Every line in the listing below that holds the word "date" should be returned.

(Exercise materials)
+++++

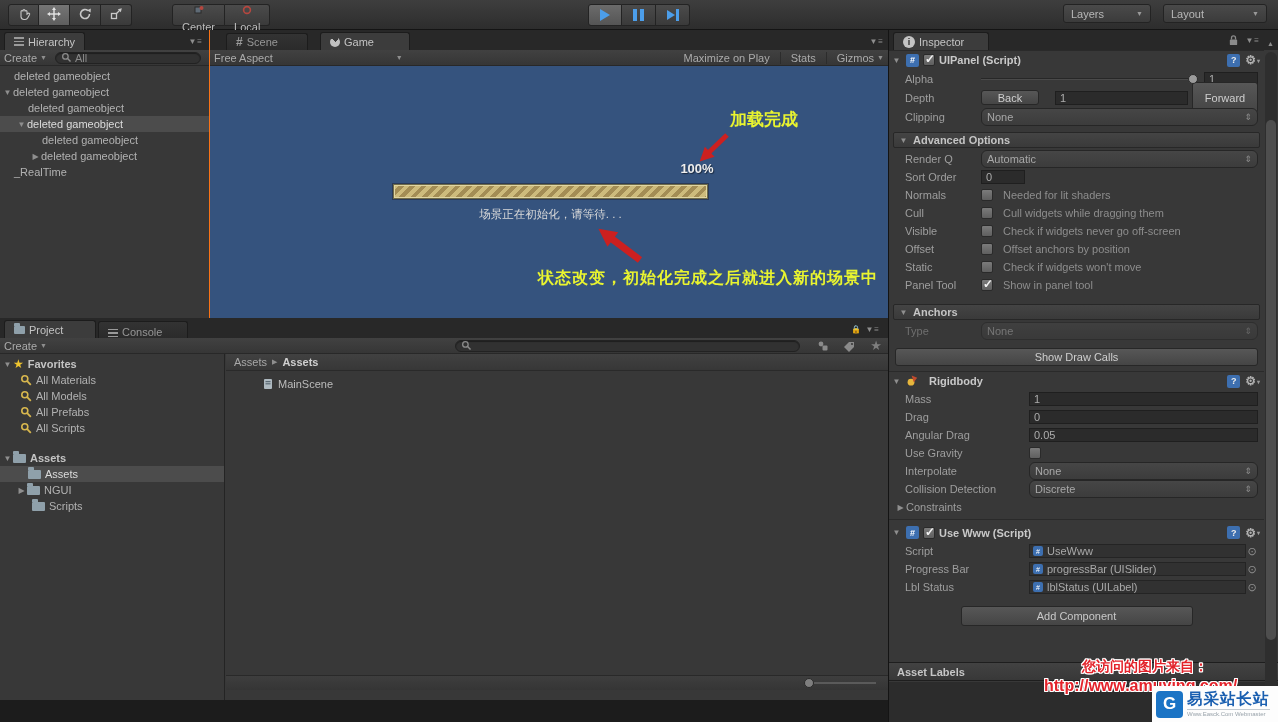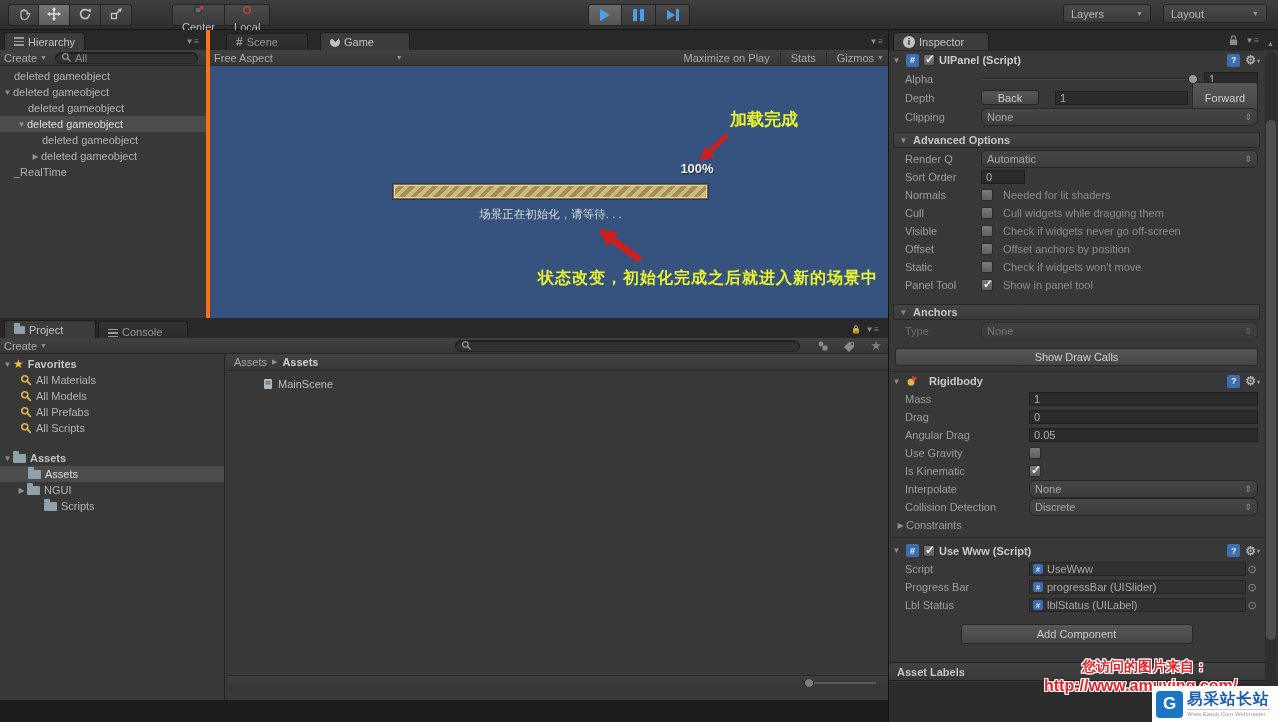--- a/index.html
+++ b/index.html
@@ -49,7 +49,7 @@
   .hashicon{color:#9A9A9A;font-weight:bold;font-size:12px;}
   .infoicon{width:12px;height:12px;border-radius:50%;background:#C4C4C4;color:#282828;font-size:9px;font-weight:bold;display:flex;align-items:center;justify-content:center;}
   
-  #hierarchy{left:0;top:30px;width:210px;height:288px;background:#383838;border-right:4px solid #f97316;}
+  #hierarchy{left:0;top:30px;width:210px;height:288px;background:#383838;border-right:1px solid #f97316;}
   #hierarchy .list{position:absolute;top:36px;left:0;right:0;bottom:0;padding-top:2px;}
   
   #game{left:210px;top:30px;width:678px;height:288px;background:#383838;}

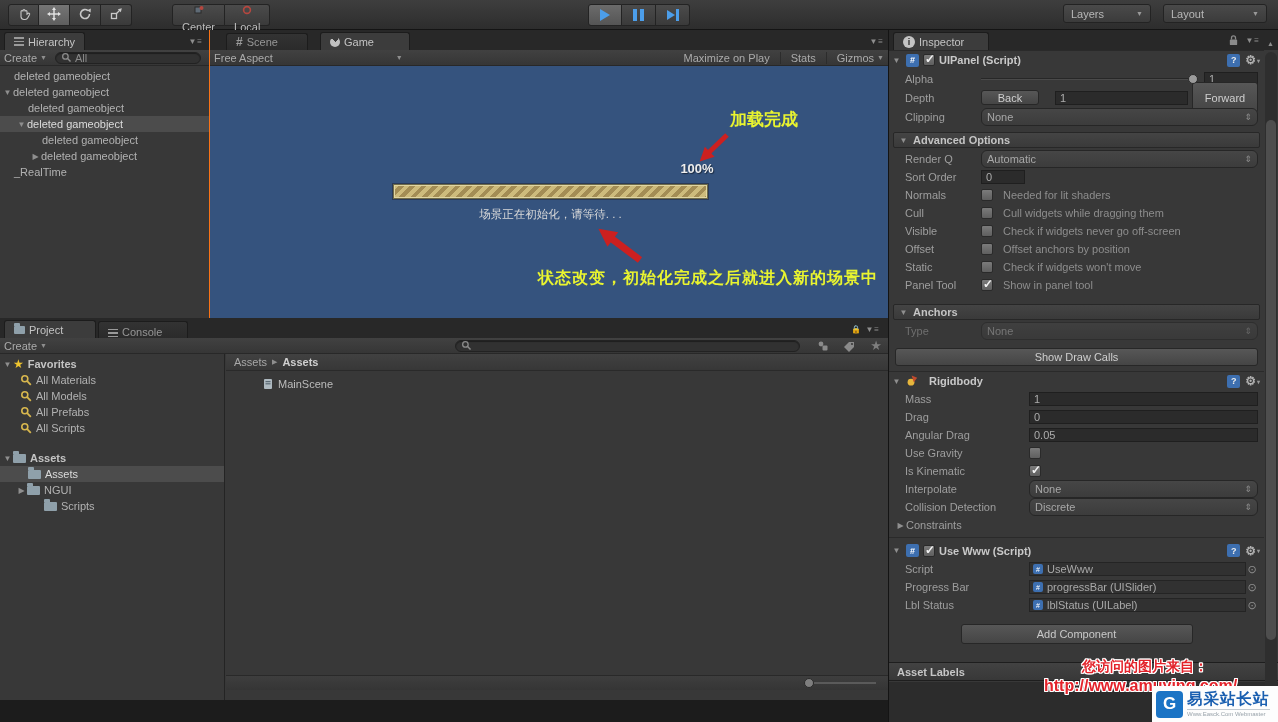--- a/index.html
+++ b/index.html
@@ -547,10 +547,6 @@
         <span class="cb"></span>
       </div>
       <div class="irow h18">
-        <span class="lblB">Is Kinematic</span>
-        <span class="cb checked"></span>
-      </div>
-      <div class="irow h18">
         <span class="lblB">Interpolate</span>
         <span class="dd" style="flex:1;">
             <span>None</span>

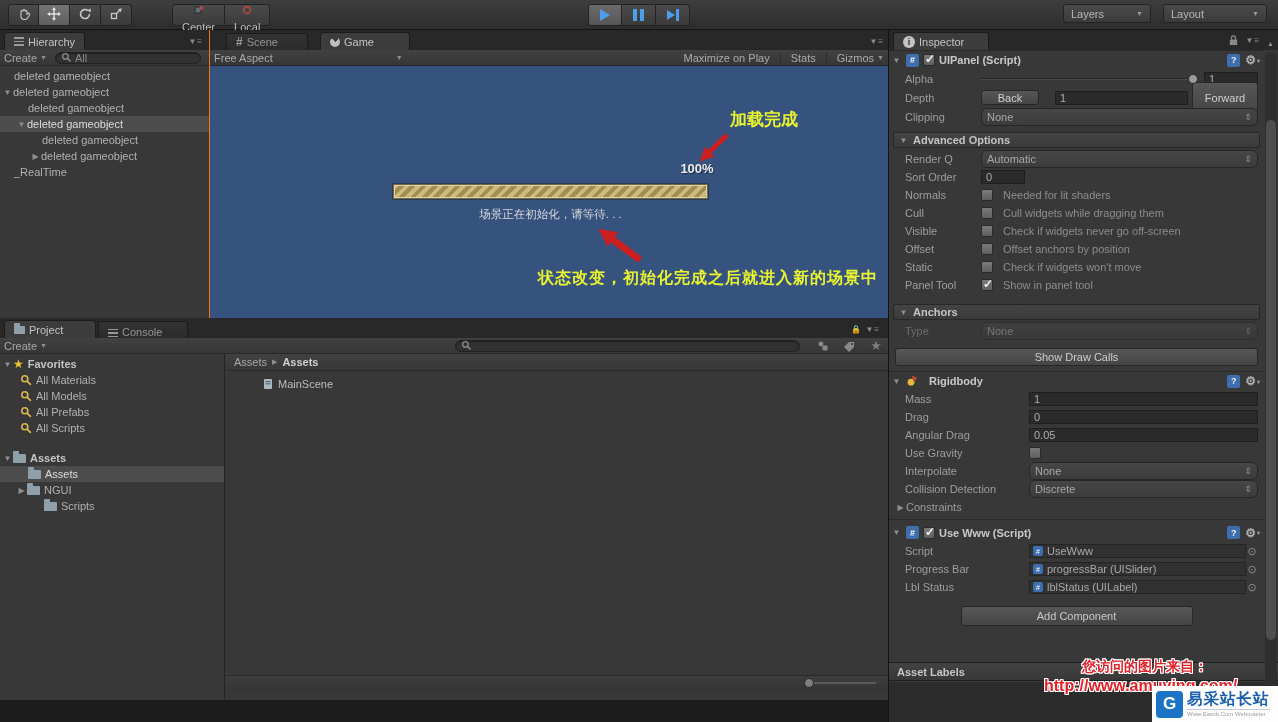--- a/index.html
+++ b/index.html
@@ -378,7 +378,7 @@
         <span class="folder"></span>
         <span>NGUI</span>
       </div>
-      <div class="hrow" style="padding-left:44px;">
+      <div class="hrow" style="padding-left:32px;">
         <span class="folder"></span>
         <span>Scripts</span>
       </div>

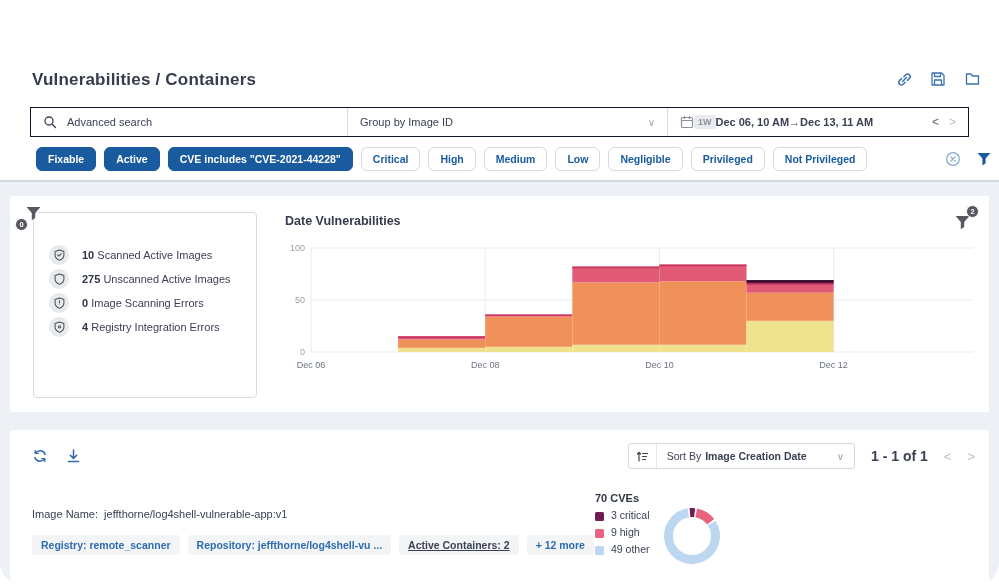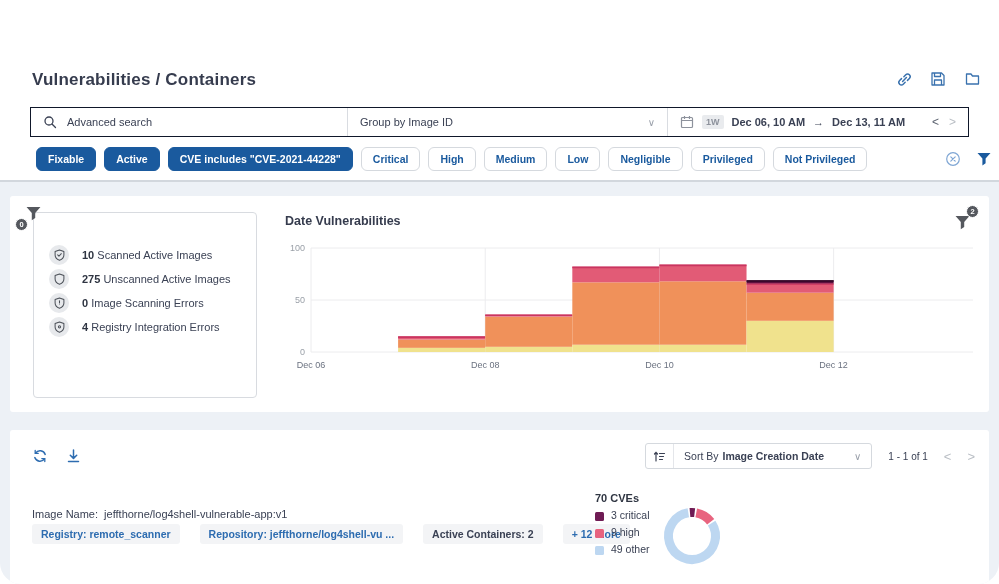--- a/index.html
+++ b/index.html
@@ -18,7 +18,7 @@
   .scell { display:flex; align-items:center; padding:0 12px; }
   .scell-adv { width:316px; gap:10px; }
   .scell-group { width:320px; border-left:1px solid #d9dce1; justify-content:space-between; }
-  .scell-date { flex:1; border-left:1px solid #d9dce1; gap:8px; }
+  .scell-date { flex:1; border-left:1px solid #d9dce1; }
   .chev-down { color:#9aa0aa; font-size:10px; }
   .preset-badge { background:#e9ebee; color:#8d929c; font-size:9px; font-weight:700; padding:2px 4px; border-radius:2px; }
   .date-text { font-weight:600; color:#3a4154; }

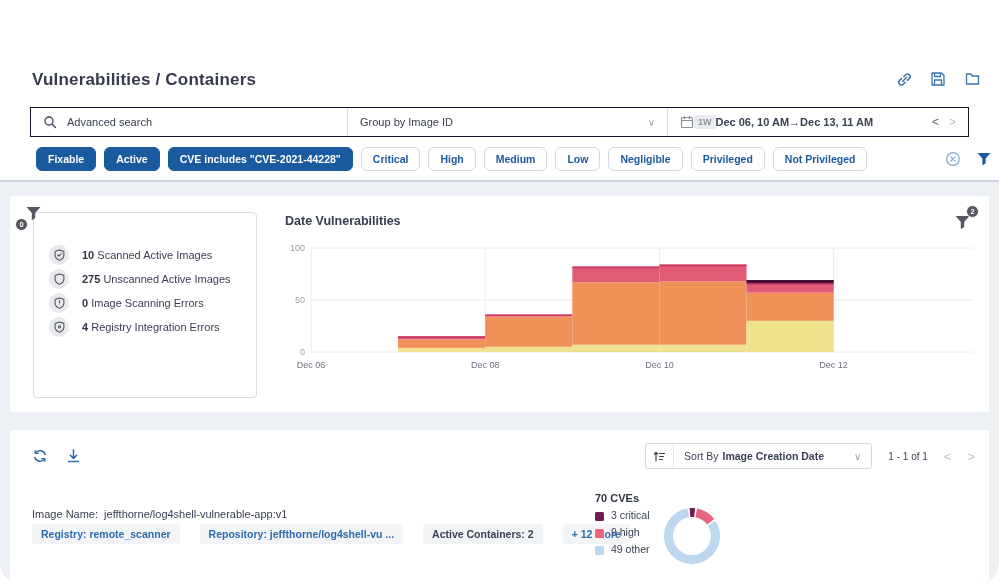--- a/index.html
+++ b/index.html
@@ -65,7 +65,7 @@
   .sort-label-wrap { display:flex; align-items:center; padding:0 10px; font-size:10.5px; gap:4px; }
   .sort-value { font-weight:700; }
   .sort-chevron { margin-left:26px; color:#9aa0aa; font-size:10px; }
-  .pagination-text { margin-left:16px; font-size:10px; font-weight:400; color:#3a4154; }
+  .pagination-text { margin-left:16px; font-size:14px; font-weight:700; color:#3a4154; }
   .page-nav { display:flex; gap:16px; margin-left:16px; font-size:13px; color:#b9bec4; }
   .page-nav span { cursor:pointer; }
 

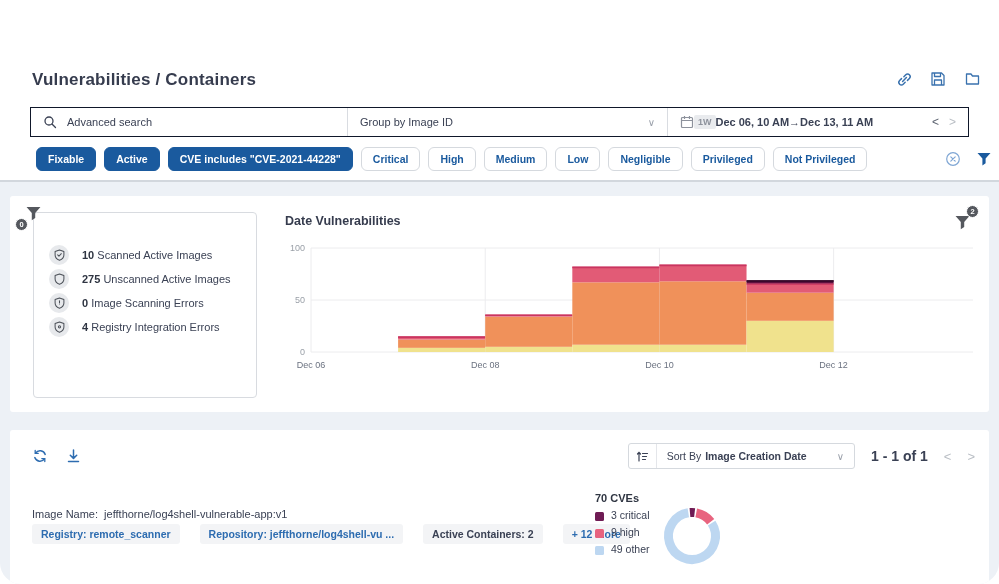--- a/index.html
+++ b/index.html
@@ -73,7 +73,7 @@
   .image-info { position:absolute; left:22px; top:78px; }
   .image-name-line { font-size:11px; color:#3a4154; }
   .image-name-line b { font-weight:400; }
-  .tag-row { display:flex; gap:20px; margin-top:4px; }
+  .tag-row { display:flex; gap:8px; margin-top:15px; }
   .tag { background:#f3f4f6; border-radius:3px; padding:4px 9px; font-size:10.5px; font-weight:600; white-space:nowrap; cursor:pointer; }
   .tag-link { color:#2d6cb0; }
   .tag-plain { color:#3a4154; }

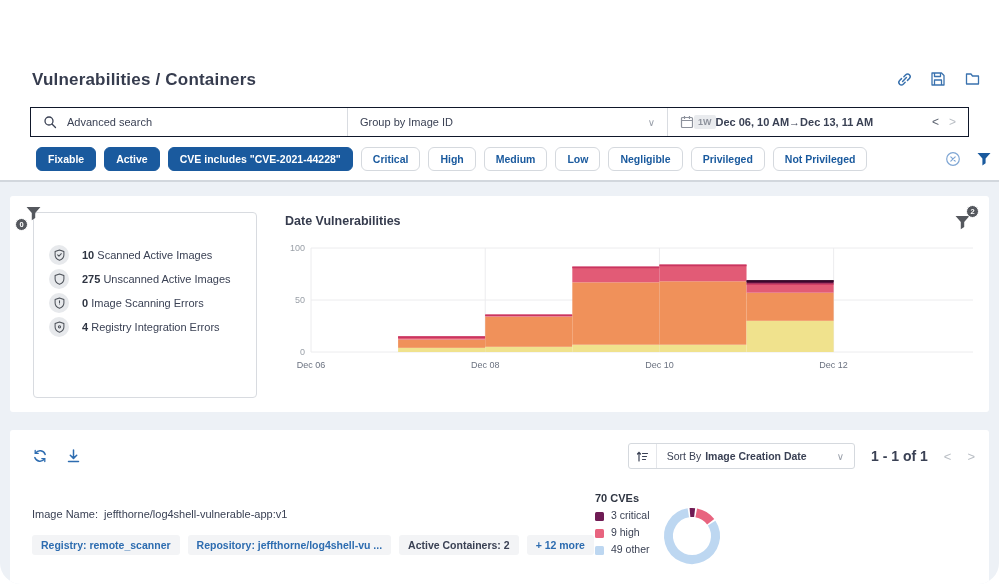--- a/index.html
+++ b/index.html
@@ -76,7 +76,7 @@
   .tag-row { display:flex; gap:8px; margin-top:15px; }
   .tag { background:#f3f4f6; border-radius:3px; padding:4px 9px; font-size:10.5px; font-weight:600; white-space:nowrap; cursor:pointer; }
   .tag-link { color:#2d6cb0; }
-  .tag-plain { color:#3a4154; }
+  .tag-plain { color:#3a4154;text-decoration:underline; }
 
   .cve-block { position:absolute; left:585px; top:62px; }
   .cve-total { font-size:11px; font-weight:700; color:#2f3542; }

+++++

(Written solution)
-  .scell-date { flex:1; border-left:1px solid #d9dce1; gap:8px; }
+  .scell-date { flex:1; border-left:1px solid #d9dce1; }
   .date-text { font-weight:600; color:#3a4154; }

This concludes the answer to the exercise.